It was more like dreaming onto the page than anything else I’ve ever written. Deborah Beale at Legend had commissioned a novella from me for a series, and I’d determined it had to have a real reason to be written at that length. Eventually I settled on the notion of a narrative that took place across approximately twenty-four hours, and its seed was an idea I’d had waiting in one of my notebooks for development. I set off atmospherically—to some extent I had Böcklin in mind—but when we reached the bus terminal the destination names proved so much stranger than I was anticipating that I could only follow that tendency, and I was coming to my desk every morning eager to discover what would happen next: I genuinely didn’t know. The story virtually wrote itself, and I needed to rewrite it hardly at all. I can only assume my subconscious got completely loose for once—usually it gets on with subtext and resonances while I’m working on the surface.
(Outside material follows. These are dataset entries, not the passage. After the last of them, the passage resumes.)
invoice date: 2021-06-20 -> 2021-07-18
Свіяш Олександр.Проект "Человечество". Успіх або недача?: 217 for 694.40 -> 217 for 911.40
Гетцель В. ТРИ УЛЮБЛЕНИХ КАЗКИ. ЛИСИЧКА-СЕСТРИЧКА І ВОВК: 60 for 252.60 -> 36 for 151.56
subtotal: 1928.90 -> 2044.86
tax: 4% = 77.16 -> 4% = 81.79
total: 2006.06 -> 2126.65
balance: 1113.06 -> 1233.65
One aspect of your stories that stands out to me, and is also present in Incarnate, is the often incredibly dysfunctional and hostile social interactions of the characters. Characters are often talking past one another and clearly self-absorbed in their own problems, making it nearly impossible for them to see the threats facing them. How much are these interactions drawn from observations of real-life people?

Not specifically, but I have a sense this is how people often operate, even if my tales stylise the process and have fun with it.

Incarnate is one of a number of reprints of your classic works that Flame Tree Press has been releasing (which also includes the first Campbell novel I read and one of my favorites, Ancient Images). Is there any work in your back catalogue that you are particularly excited for people to have a second look at?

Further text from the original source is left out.